Définition du dispositif Pinel

Les grandes villes de France étant en pénurie de logements, le gouvernement encourage les investisseurs à se tourner vers l’immobilier locatif. Le dispositif Pinel permet alors aux contribuables français de réduire leurs revenus imposables afin d’alléger leur IR, s’ils acquièrent un bien immobilier locatif situé dans une zone où la demande locative est forte.

Investir et défiscaliser en même temps

Fiscalité et période de mise en location

Afin de réduire votre IR par le biais du dispositif Pinel, vous devez vous engagez à louer votre bien immobilier pendant une durée minimale de 6 ans. Vous avez ensuite la possibilité de renouveler deux fois votre engagement de façon triennale, c’est-à-dire de louer votre bien pendant une durée totale de 9 ou 12 ans.

La défiscalisation permise par le dispositif Pinel se calcule alors en fonction de la durée de mise en location. En effet, vous pourrez imputer à vos revenus globaux 2% du montant total de votre investissement par an, pendant 6 ou 9 ans. Ensuite, entre la dixième et la douzième année de mise en location, vous pourrez réduire de 1% par an vos revenus.

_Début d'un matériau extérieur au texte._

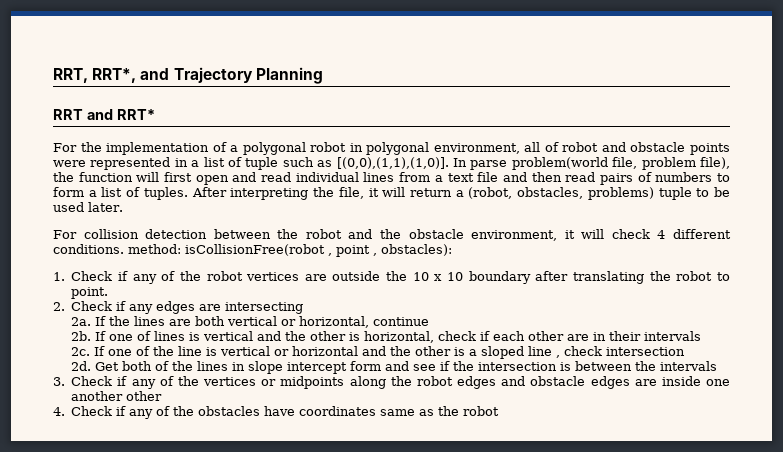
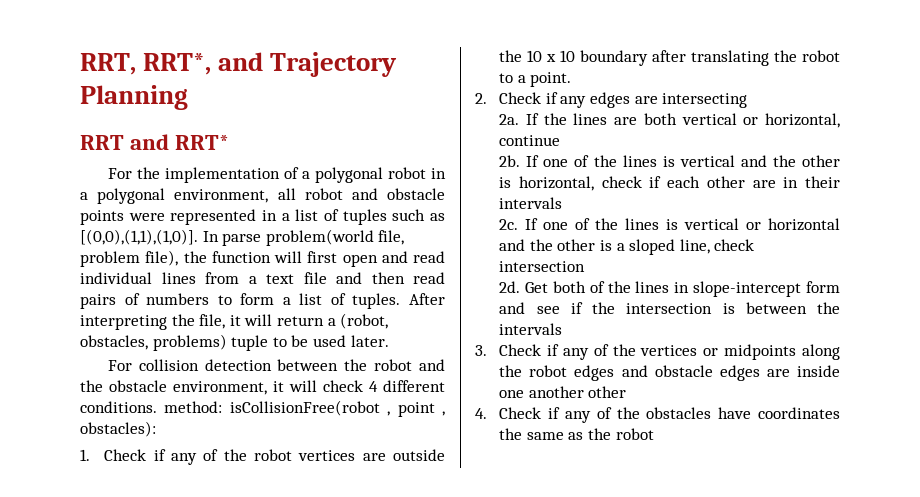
(363, 147) none -> [80,192,88,200] a
[544,142,559,152] of -> (296, 194) none
[245,157,279,170] tuple -> [342,209,387,225] tuples
(731, 276) none -> [517,75,526,83] a
(152, 336) none -> [593,155,617,167] the
[178,346,203,356] line -> [625,218,660,230] lines
[528,346,561,358] line , -> [679,239,710,254] line,
[248,361,348,374] slope intercept -> [693,281,802,297] slope-intercept
(377, 411) none -> [499,428,523,440] the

Ainsi, vous pourrez réduire vos impôts :

  • De 12% pour un engagement de 6 ans ;
  • De 18% pour 9 ans ;
  • De 21% pour 12 ans.

Il reste toutefois à savoir que cet avantage fiscal est soumis au plafonnement des niches fiscales, établi à 10 000€ par an en 2015.

Montant de l’investissement pris en compte

Le calcul de défiscalisation se base sur un montant total d’investissement ne pouvant dépasser 300 000€ HT. De plus, la loi Pinel impose une limite supplémentaire : le prix au mètre carré de surface habitable (donc hors surfaces annexes telles que garage ou terrasse) ne peut excéder 5 500€.

Le prix de revient comprend alors deux éléments :
Le prix d’achat du bien immobilier et des surfaces annexes si elles sont également proposées à la location en vertu d’un seul et même bail ;
Les frais liés à l’acquisition du logement, tels que : frais de notaire, frais d’agence, commissions versées aux intermédiaires, TVA, etc.